Wednesday, September 15, 2010

The Publisher as a Brand

I'm still trying to catch up after a week away from both my day job and my blogging life. I read two posts last night that I want to talk about. We'll discuss one today and the other tomorrow.

I've often mentioned Mike Shatzkin on this blog. Mike is a publishing consultant and a very smart man. Last week, he had a post here titled "Publishers, Brands and the Change to B2C" that I think well worth reading.

For years the publishing industry has operated under a B2B (business-to-business) model wherein they sold books to retailers who--in turn--sold books to consumers. But, as we've seen, the Internet is driving a stake through the bricks-and-mortar retail book business' heart. B&N and Borders are scrambling to stay alive.

Back in March, I talked here about a panel titled "The e-Book Tipping Point" held at the Digital Book World Conference. During the discussion, literary agent Larry Kirschbaum (formerly head of Time Warner's Publishing Group) said something that seriously caught my attention:
"Publishers have never really had to deal ... with their ultimate consumer. They've gone through intermediaries--whether it's retailers or distributors. Now they're in the game of dealing with their ultimate consumer ..."
Larry's comment brings me back to Mike's blog where he talks about moving from a B2B model to a B2C (business-to-consumer) model in which the publishers focus on selling directly to readers.

The problem with that plan is that readers don't usually go to a publisher's website when looking for a new book. Mike tidily summarizes the issue this way:
Authors are brands for consumer marketing purposes, but publishers don’t own those brands: the authors do.
Publishers are trying to get around this problem by building "communities" or "niches" of readers.

Back on June 1 here, I said:
I find it ironic that publishers are suddenly hot to build communities of niches. I can think of only three publishers who made the effort to build niche communities before it became recently fashionable:

1) Harlequin: romance
2) Thomas Nelson: Christian
3) Tor: sci fi and fantasy
Since then I've remembered one other: Kensington's Brava line, the first print imprint devoted to erotic romance in the U.S. Brava's first release was Intrigued by Bertrice Small in February, 2001. Along with many other women, I can remember snapping up every book Brava turned out--without regard to the author or plotline.

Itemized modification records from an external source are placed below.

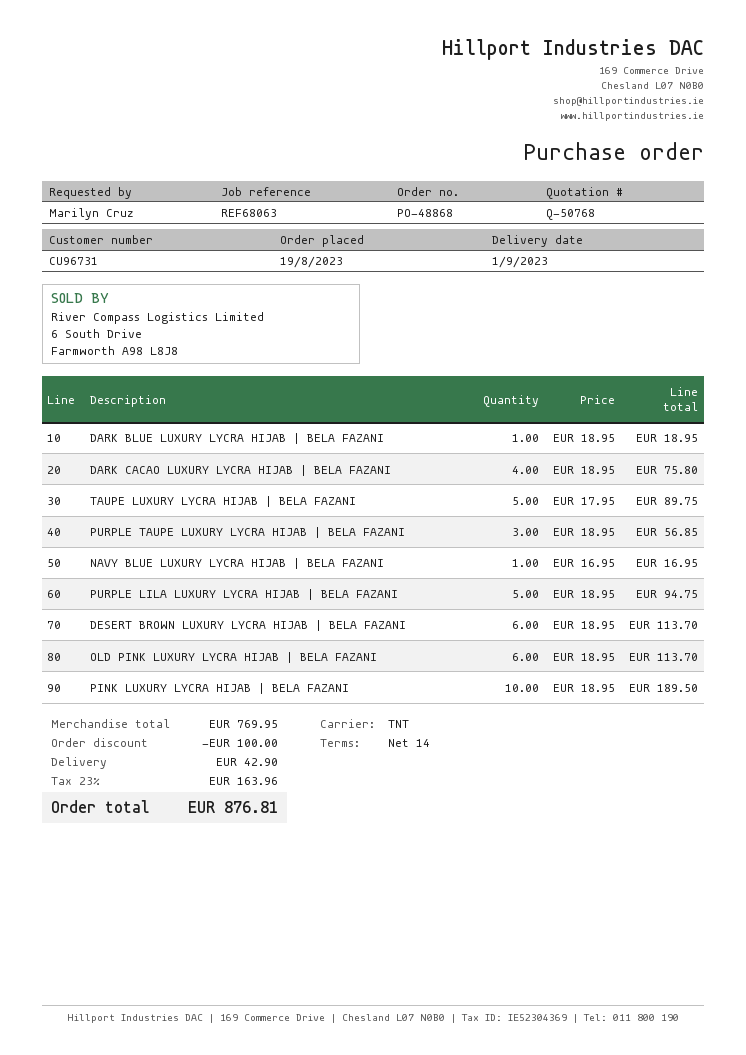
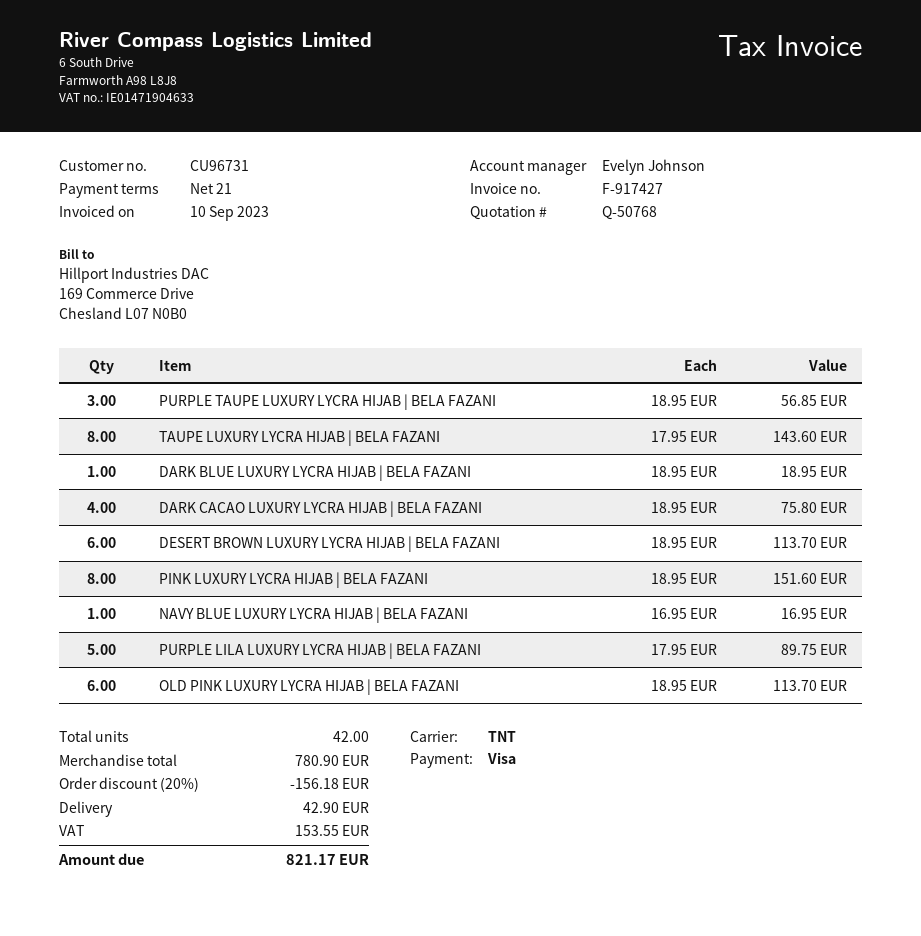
payment terms: 14 days -> 21 days
TAUPE LUXURY LYCRA HIJAB | BELA FAZANI: 5 x 17.95 = 89.75 -> 8 x 17.95 = 143.60
PURPLE LILA LUXURY LYCRA HIJAB | BELA FAZANI: 5 x 18.95 = 94.75 -> 5 x 17.95 = 89.75
PINK LUXURY LYCRA HIJAB | BELA FAZANI: 10 x 18.95 = 189.50 -> 8 x 18.95 = 151.60
subtotal: 769.95 -> 780.90
discount: 100.00 -> 156.18
tax: 163.96 -> 153.55
total: 876.81 -> 821.17

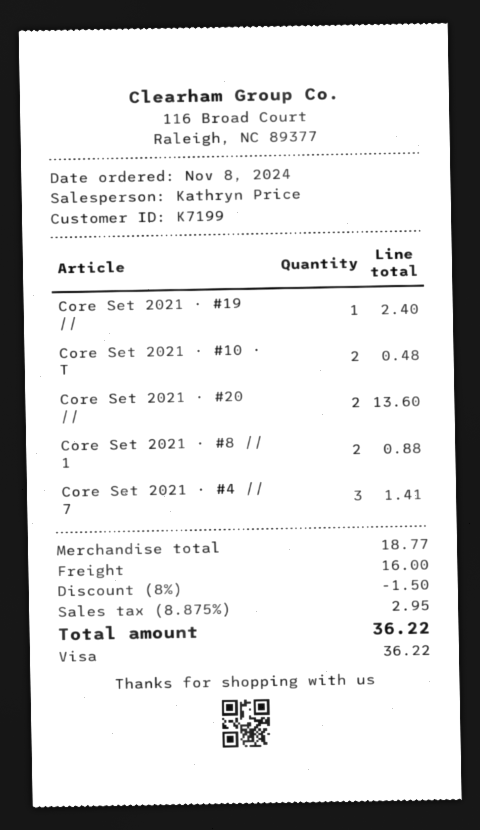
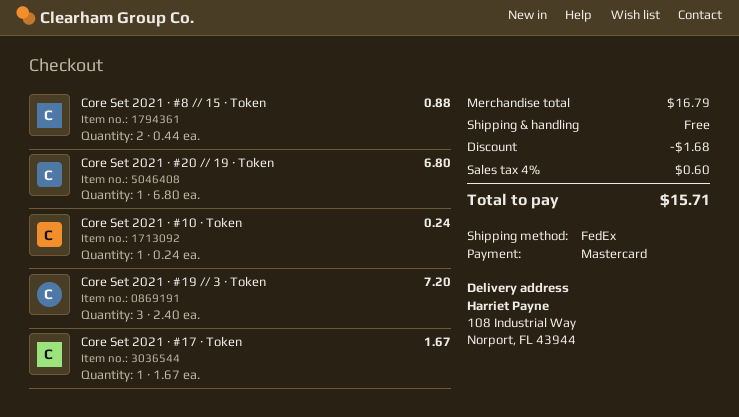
payment method: Visa -> Mastercard
Core Set 2021 · #19 //: 1 for 2.40 -> 3 for 7.20
Core Set 2021 · #10 · T: 2 for 0.48 -> 1 for 0.24
Core Set 2021 · #20 //: 2 for 13.60 -> 1 for 6.80
Core Set 2021 · #4 // 7: 3 for 1.41 -> none
Core Set 2021 · #17 · Token: none -> 1 for 1.67
subtotal: 18.77 -> 16.79
discount: 1.50 -> 1.68
shipping: 16.00 -> 0.00
tax: 8.875% = 2.95 -> 4% = 0.60
total: 36.22 -> 15.71

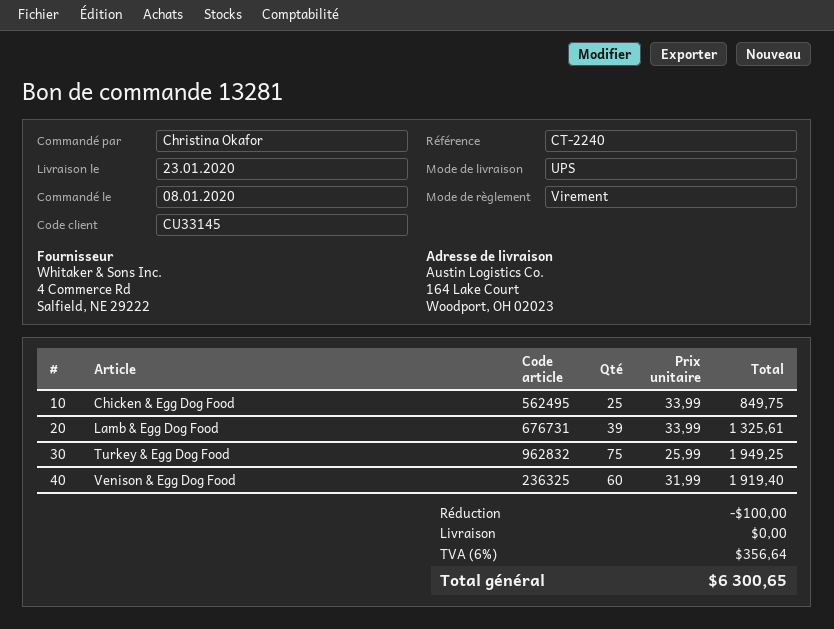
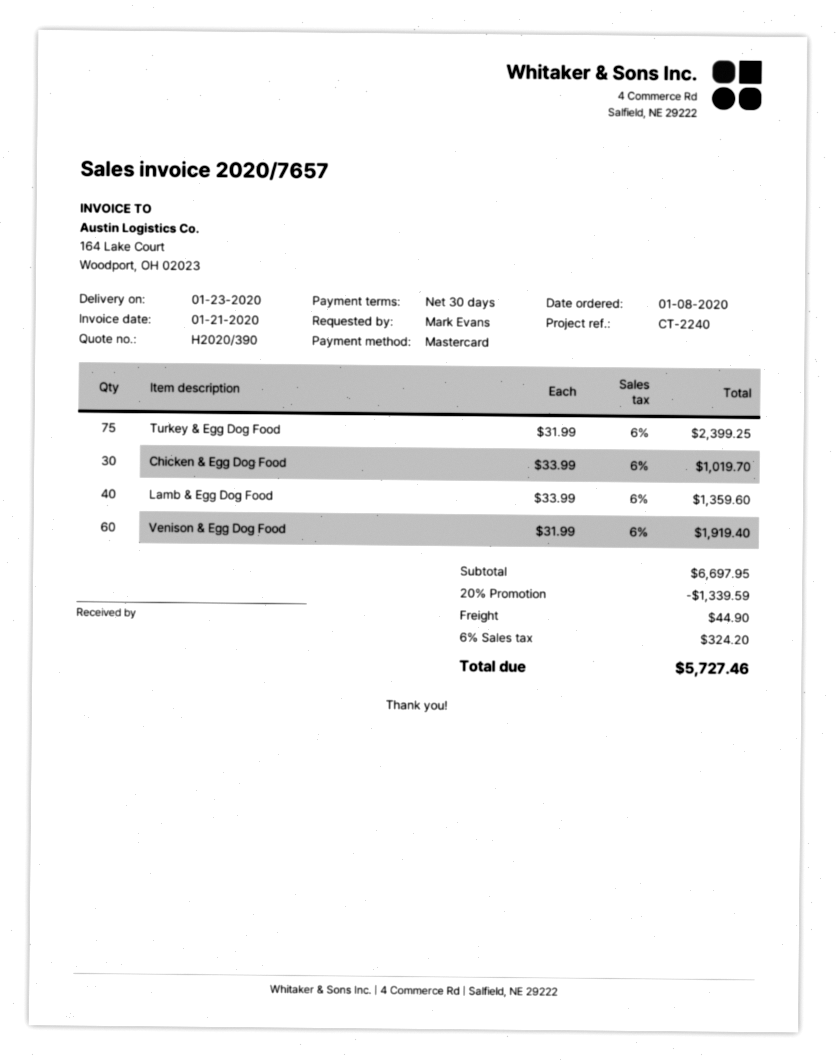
ordered by: Christina Okafor -> Mark Evans
payment method: bank transfer -> Mastercard
Chicken & Egg Dog Food: 25 x 33.99 = 849.75 -> 30 x 33.99 = 1019.70
Lamb & Egg Dog Food: 39 x 33.99 = 1325.61 -> 40 x 33.99 = 1359.60
Turkey & Egg Dog Food: 75 x 25.99 = 1949.25 -> 75 x 31.99 = 2399.25
discount: 100.00 -> 1339.59
shipping: 0.00 -> 44.90
tax: 6% = 356.64 -> 6% = 324.20
total: 6300.65 -> 5727.46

For years I have extolled Harlequin and Thomas Nelson for thinking outside the box while adapting to the changing publishing landscape. I'm still thoroughly disillusioned by their forays into vanity publishing. However, both have proven to be creative and ruthless in reworking (transforming) their businesses.

The Big Six could do worse than to copy Thomas Nelson. I wrote a lengthy post titled "Publishing 3.0" here in mid-2007 about Nelson dismantling the functional silos represented by their imprints. The company reorganized into divisions according to customer needs and with a focus on the Nelson brand. "If it doesn't add value, it disappears."

Tomorrow we'll talk about value. In the meantime, let me know if you think of any other publisher that deliberately or inadvertently built a niche market before the phrase became a buzz term.

1 comment:

randolph said...

[in passing]

Pretty much all the sf publishers have been doing this before, even, the internet. But that has to do with the history of sf publishing, where by 1970 many publishing pros came from the fan communities.